‘Recombomice’ – A new tool for studying homologous recombination in vivo

Bevin Engelward
Division of Biological Engineering, MIT, Cambridge, MA
Email: bevin@MIT.EDU
Web site: http://web.mit.edu/be/people/engelward.htm

Why this Project?

This project provides a tool (recombomice) for studying homologous recombination. Homology directed repair is critical for genomic stability. However, radiation-induced misalignments and exchanges can lead to deleterious deletions, insertions and loss of heterozygosity events that contribute to cancer. The project will study the role of genetic recombination on radiation-induced cancer.

Project Goals

1. To define the dose range at which homologous recombination occurs in vivo.
2. To reveal the molecular basis for radiation-induced suppression of homologous recombination in vivo

Experimental Approach

1. ‘Recombomice’ have been developed in which recombinant cells fluoresce yellow. For the first time, direct in vivo detection of recombinant cells in somatic tissue is possible. The Fluorescent Yellow Direct Repeat (FYDR) mice carry an engineered direct repeat recombination substrate that yields expression of enhanced yellow fluorescent protein (EYFP) following homologous recombination.
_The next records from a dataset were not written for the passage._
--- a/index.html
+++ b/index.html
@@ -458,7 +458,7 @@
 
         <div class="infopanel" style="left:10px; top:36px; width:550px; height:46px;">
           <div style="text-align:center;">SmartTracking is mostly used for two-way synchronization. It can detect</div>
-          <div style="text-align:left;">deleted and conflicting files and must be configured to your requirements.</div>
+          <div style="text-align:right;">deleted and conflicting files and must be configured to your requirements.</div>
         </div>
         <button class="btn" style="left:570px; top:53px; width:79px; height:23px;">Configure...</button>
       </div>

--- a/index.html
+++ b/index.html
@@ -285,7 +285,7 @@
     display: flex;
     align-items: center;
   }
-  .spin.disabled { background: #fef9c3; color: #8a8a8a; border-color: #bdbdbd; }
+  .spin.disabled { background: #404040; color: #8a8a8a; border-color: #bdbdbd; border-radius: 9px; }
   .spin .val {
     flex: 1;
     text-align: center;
These mice provide a remarkably sensitive assay for environmental, genetic and epigenetic factors that affect recombination.
   
2. Fluorescence microscopy and histology will be used to detect recombinant cells within intact pancreatic tissues to study the relative susceptibility of various pancreatic cell types to genetic and environmental factors such as radiation in modulating homologous recombination.

Outcomes

1. Levels of several key DNA repair proteins known to facilitate clearance of recombinogenic DNA lesions are up-regulated in the chronically irradiated animals. These include Polymerase β [Pol β ] and Ku70, which are both required for non-homologous end-joining.
   
2. Chronic irradiation also suppresses the frequency of homologous recombination events to levels below those of unexposed animals. These results are consistent with previous studies showing that ionizing radiation induces a potentially protective adaptive response. The mechanisms involved in these adaptive responses will be studied and their role in radiation-induced cancer defined.